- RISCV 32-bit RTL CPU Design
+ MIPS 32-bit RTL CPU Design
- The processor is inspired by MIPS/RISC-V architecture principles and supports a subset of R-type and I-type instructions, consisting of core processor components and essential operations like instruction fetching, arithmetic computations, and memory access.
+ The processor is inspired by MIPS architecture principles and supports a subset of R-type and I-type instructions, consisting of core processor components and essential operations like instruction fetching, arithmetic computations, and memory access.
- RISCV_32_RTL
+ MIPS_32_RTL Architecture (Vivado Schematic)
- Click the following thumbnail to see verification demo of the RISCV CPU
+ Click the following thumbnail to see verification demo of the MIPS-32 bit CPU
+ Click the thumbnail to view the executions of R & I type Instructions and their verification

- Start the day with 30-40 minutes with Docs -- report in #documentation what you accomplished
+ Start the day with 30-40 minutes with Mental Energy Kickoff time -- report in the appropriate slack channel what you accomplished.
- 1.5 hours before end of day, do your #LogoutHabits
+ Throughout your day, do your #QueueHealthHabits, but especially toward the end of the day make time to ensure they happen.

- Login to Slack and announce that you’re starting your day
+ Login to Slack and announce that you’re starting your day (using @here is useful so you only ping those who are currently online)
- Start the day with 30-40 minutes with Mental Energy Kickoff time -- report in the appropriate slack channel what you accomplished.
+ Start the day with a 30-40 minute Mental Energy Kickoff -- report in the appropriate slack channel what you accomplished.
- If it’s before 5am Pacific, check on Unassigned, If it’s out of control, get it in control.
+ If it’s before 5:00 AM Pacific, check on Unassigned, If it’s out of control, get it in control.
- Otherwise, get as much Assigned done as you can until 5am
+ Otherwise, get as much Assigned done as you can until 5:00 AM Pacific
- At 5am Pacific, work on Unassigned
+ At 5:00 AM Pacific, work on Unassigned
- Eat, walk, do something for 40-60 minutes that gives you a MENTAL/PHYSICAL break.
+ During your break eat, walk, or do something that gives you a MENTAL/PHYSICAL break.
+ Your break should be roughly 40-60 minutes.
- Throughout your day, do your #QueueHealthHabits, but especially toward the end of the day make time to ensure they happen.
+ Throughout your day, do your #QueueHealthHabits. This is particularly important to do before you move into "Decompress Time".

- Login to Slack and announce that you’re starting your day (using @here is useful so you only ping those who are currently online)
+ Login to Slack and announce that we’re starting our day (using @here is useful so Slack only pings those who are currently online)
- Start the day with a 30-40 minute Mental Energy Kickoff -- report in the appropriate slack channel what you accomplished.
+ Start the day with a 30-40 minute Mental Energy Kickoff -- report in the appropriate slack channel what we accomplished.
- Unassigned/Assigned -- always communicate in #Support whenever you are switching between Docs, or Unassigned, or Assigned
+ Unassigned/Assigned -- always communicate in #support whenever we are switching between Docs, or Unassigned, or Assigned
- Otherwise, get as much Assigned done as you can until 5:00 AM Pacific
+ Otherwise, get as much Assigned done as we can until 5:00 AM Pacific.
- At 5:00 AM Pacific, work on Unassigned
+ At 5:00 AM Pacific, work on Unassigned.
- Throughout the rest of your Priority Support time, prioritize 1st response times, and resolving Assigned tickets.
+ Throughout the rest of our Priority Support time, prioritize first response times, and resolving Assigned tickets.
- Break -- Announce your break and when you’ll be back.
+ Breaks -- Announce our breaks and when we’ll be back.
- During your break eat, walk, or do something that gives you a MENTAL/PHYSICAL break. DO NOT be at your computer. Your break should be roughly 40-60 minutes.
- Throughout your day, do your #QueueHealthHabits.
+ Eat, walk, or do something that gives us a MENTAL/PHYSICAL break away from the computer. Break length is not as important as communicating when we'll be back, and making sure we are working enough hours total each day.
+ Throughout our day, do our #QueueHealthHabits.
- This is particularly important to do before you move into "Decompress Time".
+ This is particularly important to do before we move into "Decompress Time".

---

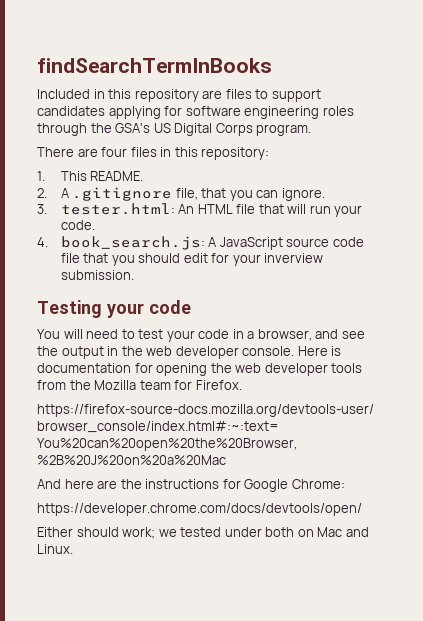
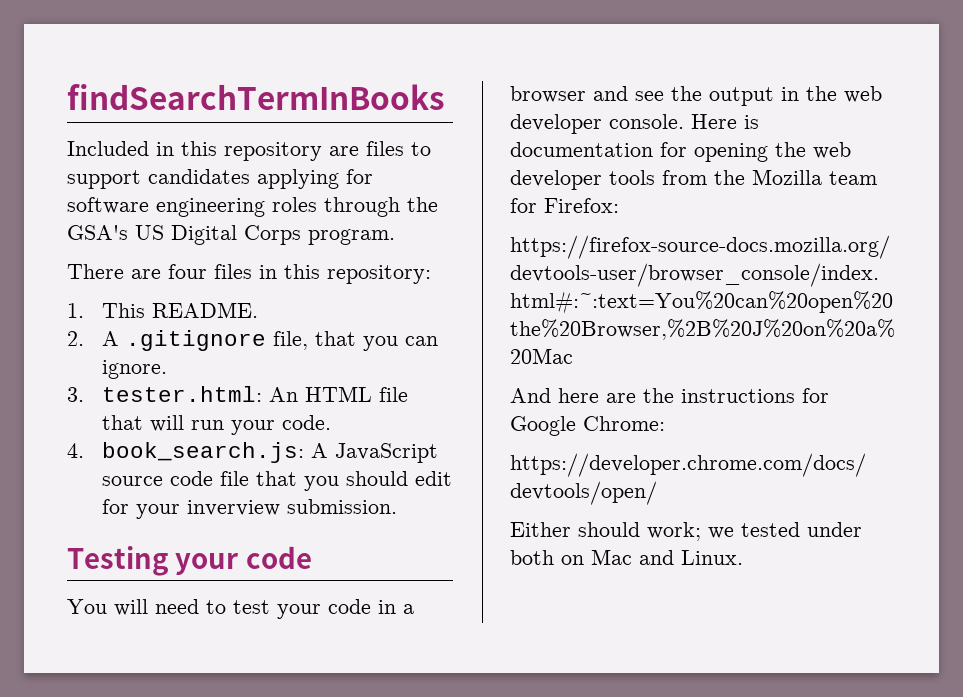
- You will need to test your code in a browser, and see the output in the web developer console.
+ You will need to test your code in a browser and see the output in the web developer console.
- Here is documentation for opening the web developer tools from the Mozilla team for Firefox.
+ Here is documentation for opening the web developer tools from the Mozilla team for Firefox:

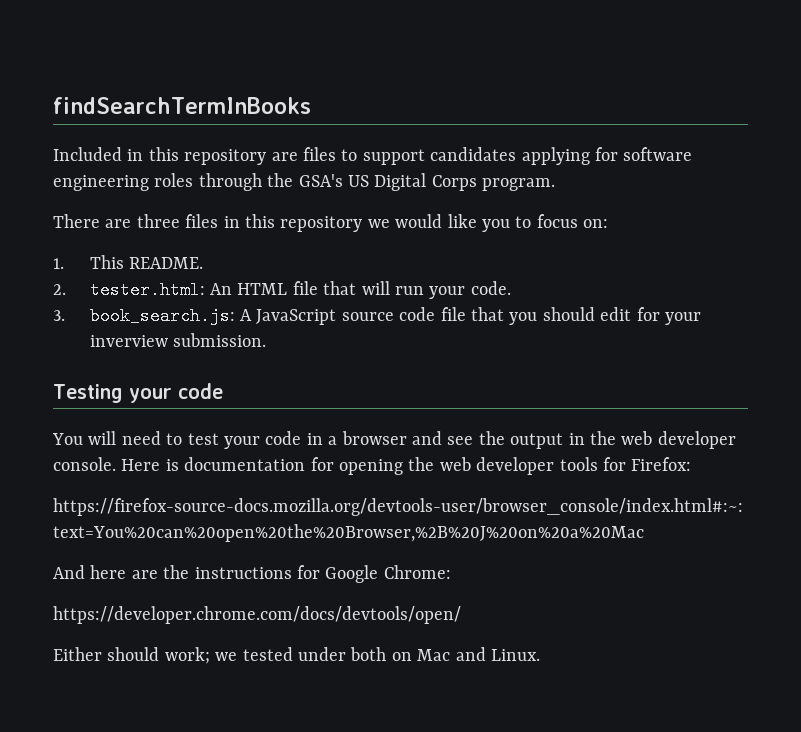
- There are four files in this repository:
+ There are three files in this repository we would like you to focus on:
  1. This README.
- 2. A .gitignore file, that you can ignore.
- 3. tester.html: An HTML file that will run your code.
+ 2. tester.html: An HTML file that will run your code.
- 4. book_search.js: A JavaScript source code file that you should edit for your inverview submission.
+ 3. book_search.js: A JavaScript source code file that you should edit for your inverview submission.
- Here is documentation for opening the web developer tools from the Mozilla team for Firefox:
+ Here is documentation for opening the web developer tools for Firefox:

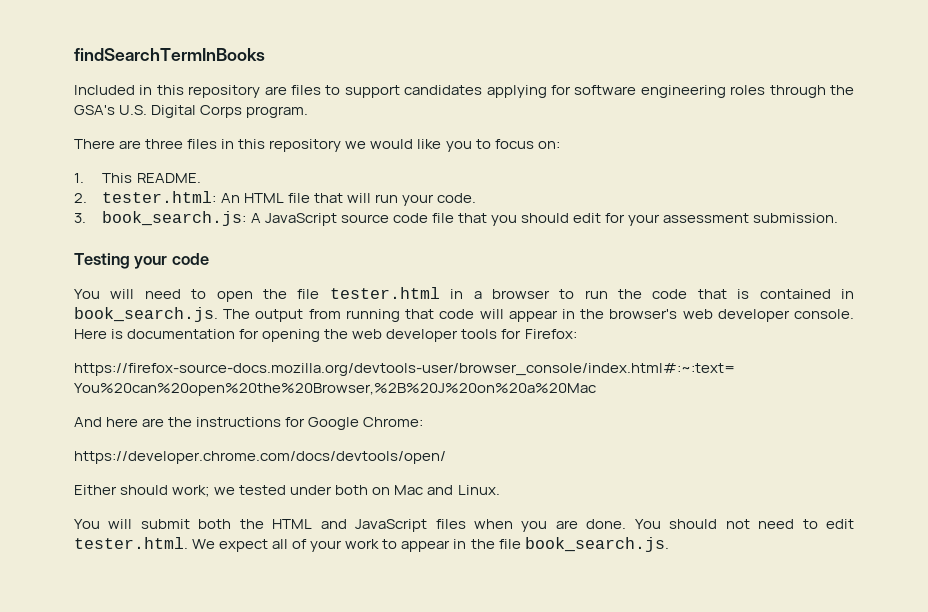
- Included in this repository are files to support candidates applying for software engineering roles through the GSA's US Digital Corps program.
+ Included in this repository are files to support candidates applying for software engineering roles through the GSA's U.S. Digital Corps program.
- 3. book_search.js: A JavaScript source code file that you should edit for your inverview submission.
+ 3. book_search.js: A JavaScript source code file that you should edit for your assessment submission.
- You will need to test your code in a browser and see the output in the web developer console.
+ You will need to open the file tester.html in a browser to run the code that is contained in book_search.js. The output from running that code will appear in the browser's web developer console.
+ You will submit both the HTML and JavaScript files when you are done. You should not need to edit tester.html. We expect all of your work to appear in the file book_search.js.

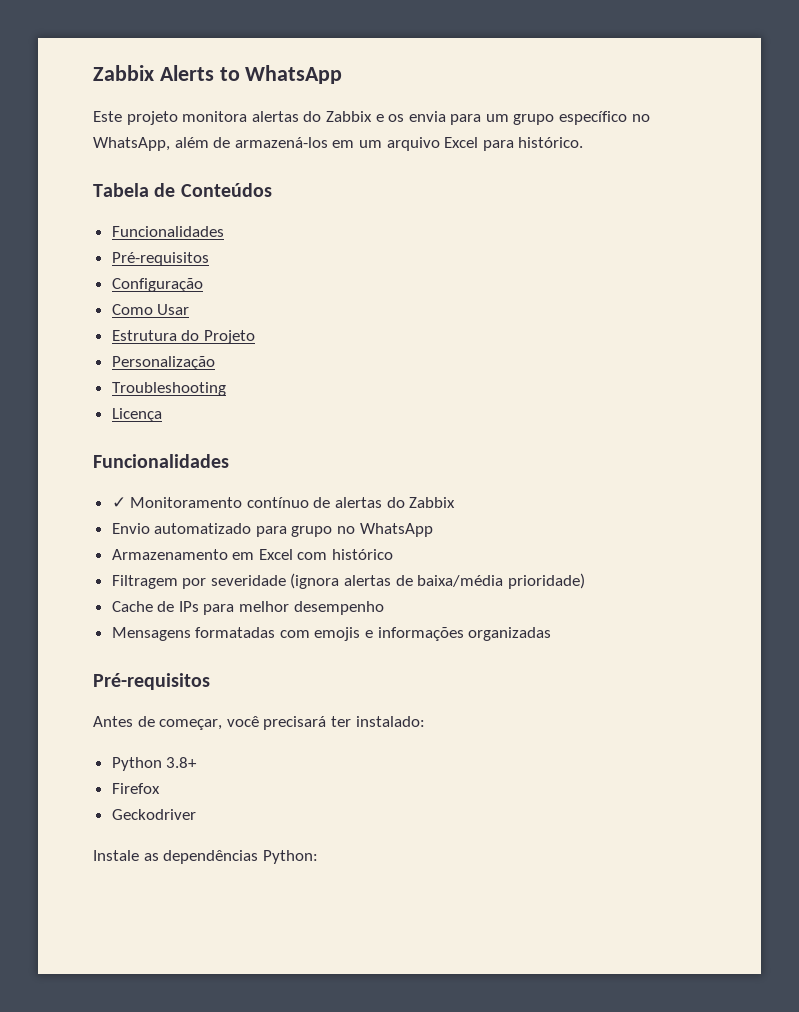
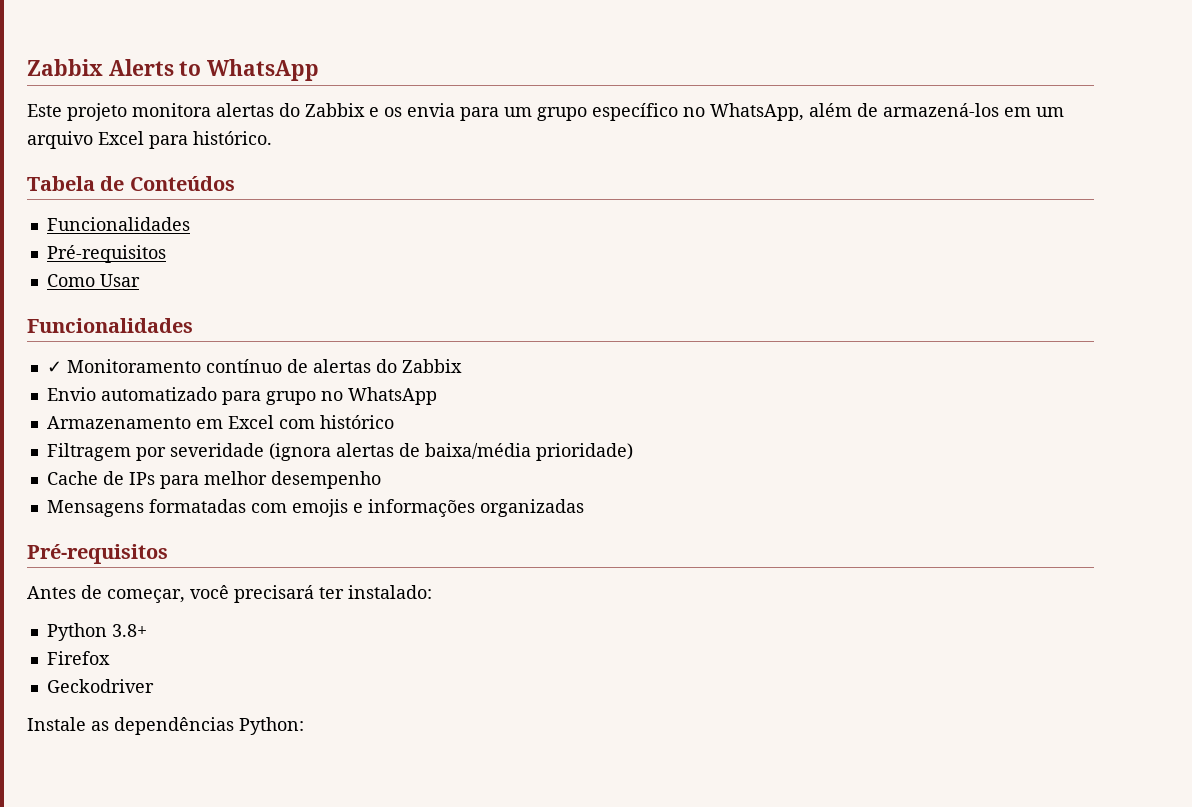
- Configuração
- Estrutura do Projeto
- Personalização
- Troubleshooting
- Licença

---

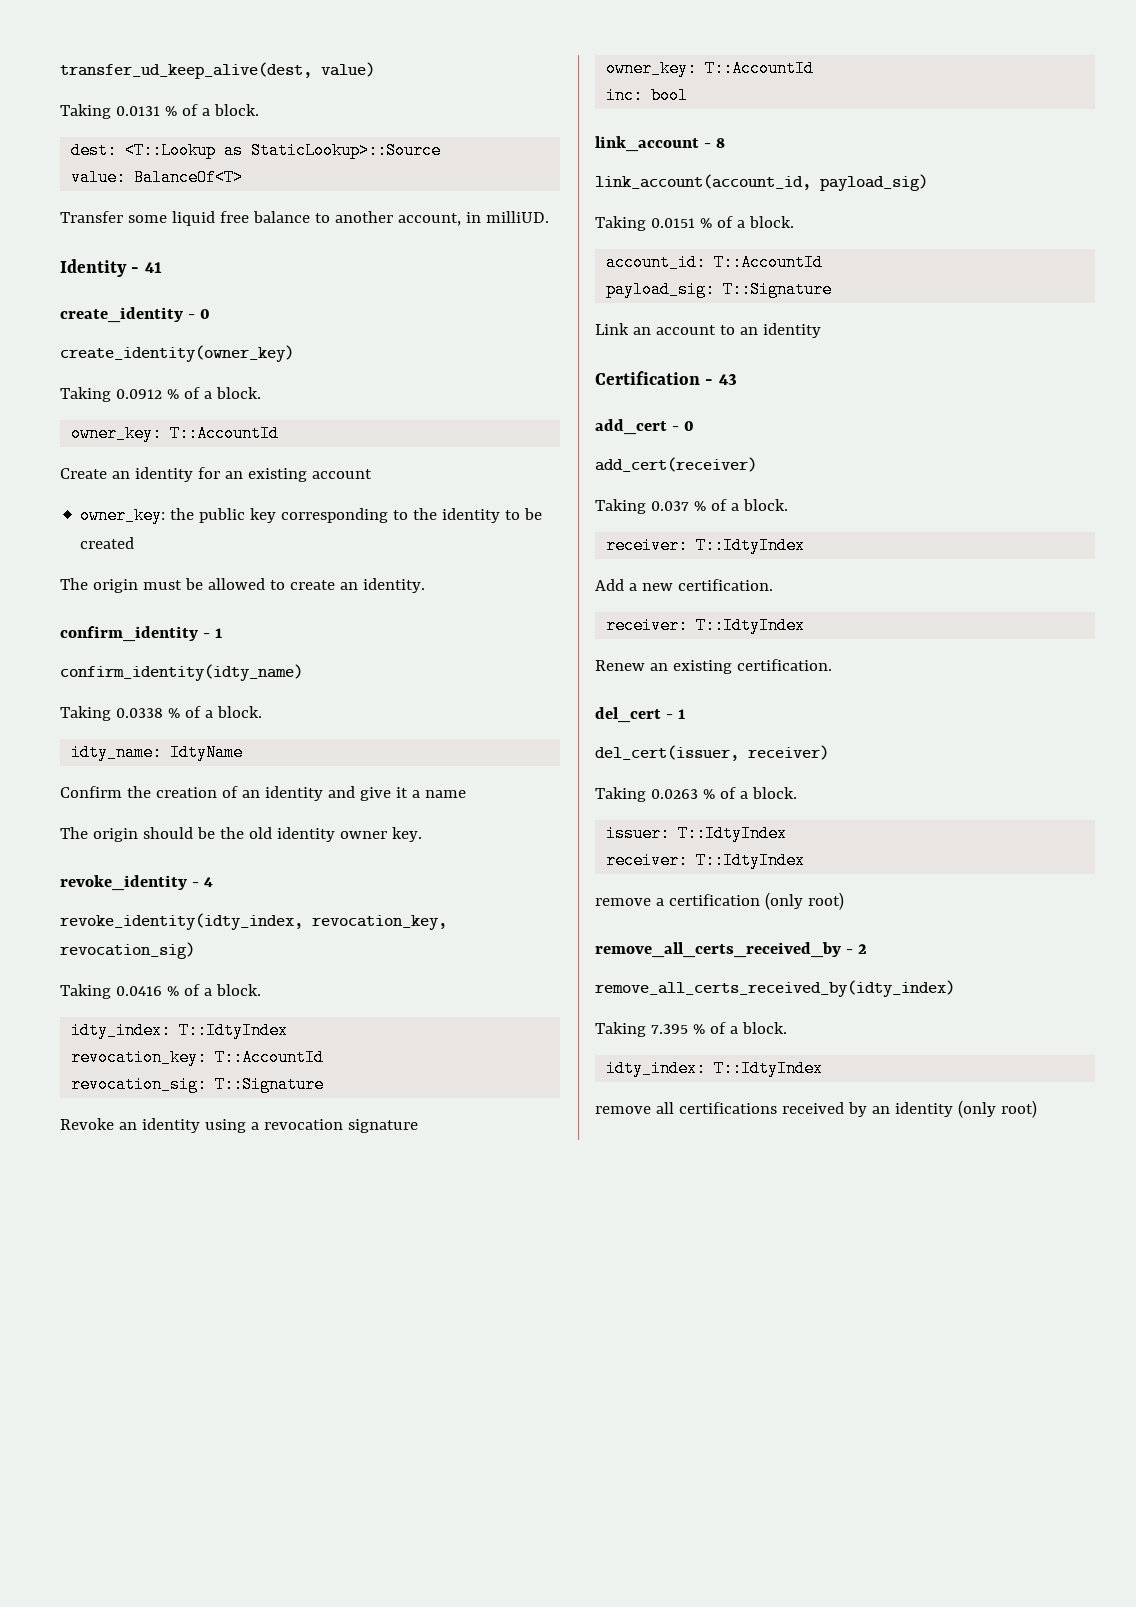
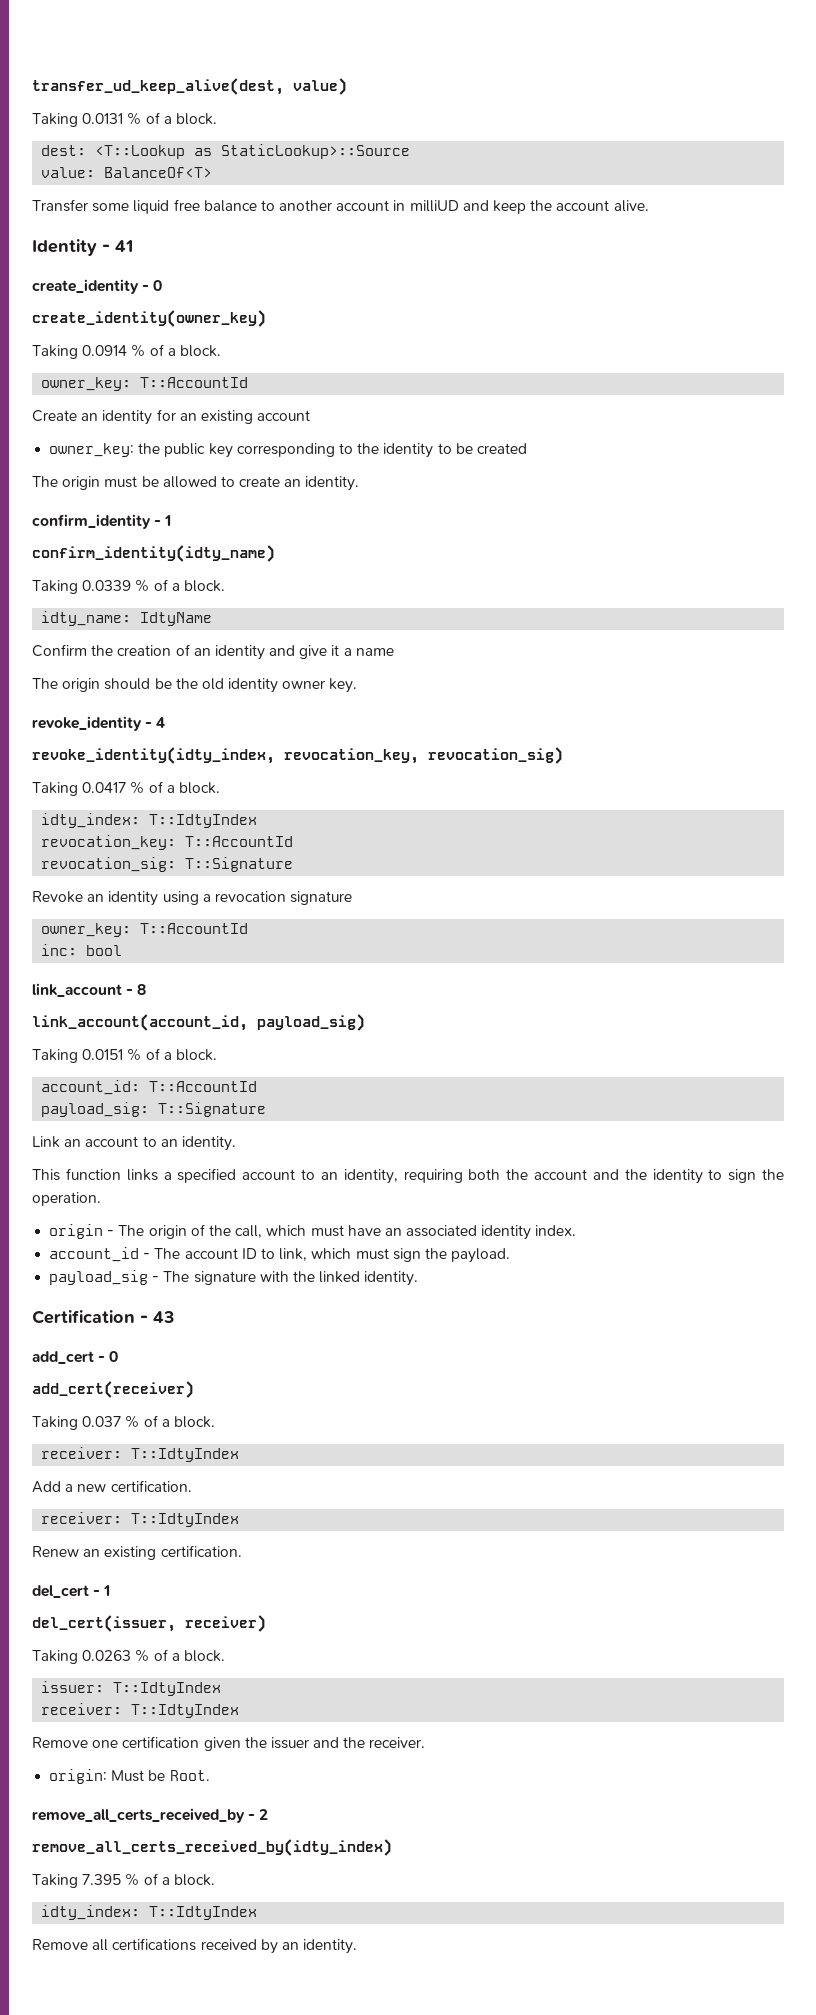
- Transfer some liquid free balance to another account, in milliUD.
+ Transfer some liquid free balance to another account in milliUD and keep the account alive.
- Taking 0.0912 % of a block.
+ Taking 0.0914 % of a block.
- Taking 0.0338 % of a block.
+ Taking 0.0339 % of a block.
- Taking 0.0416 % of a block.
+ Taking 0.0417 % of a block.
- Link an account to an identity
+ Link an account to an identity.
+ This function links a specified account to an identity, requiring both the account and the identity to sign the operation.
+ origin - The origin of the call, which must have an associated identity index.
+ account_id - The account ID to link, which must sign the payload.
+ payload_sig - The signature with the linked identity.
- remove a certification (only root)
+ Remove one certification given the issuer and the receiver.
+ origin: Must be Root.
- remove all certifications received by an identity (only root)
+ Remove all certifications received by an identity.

-- Task to complete --
Here the output must be the lines above from the line with "by MIPS architecture" to the line with "- 1.5 hours", both included, duplicated word for word and nothing else.

-- Output of the exercise --
+ The processor is inspired by MIPS architecture principles and supports a subset of R-type and I-type instructions, consisting of core processor components and essential operations like instruction fetching, arithmetic computations, and memory access.
- RISCV_32_RTL
+ MIPS_32_RTL Architecture (Vivado Schematic)
- Click the following thumbnail to see verification demo of the RISCV CPU
+ Click the following thumbnail to see verification demo of the MIPS-32 bit CPU
+ Click the thumbnail to view the executions of R & I type Instructions and their verification

- Start the day with 30-40 minutes with Docs -- report in #documentation what you accomplished
+ Start the day with 30-40 minutes with Mental Energy Kickoff time -- report in the appropriate slack channel what you accomplished.
- 1.5 hours before end of day, do your #LogoutHabits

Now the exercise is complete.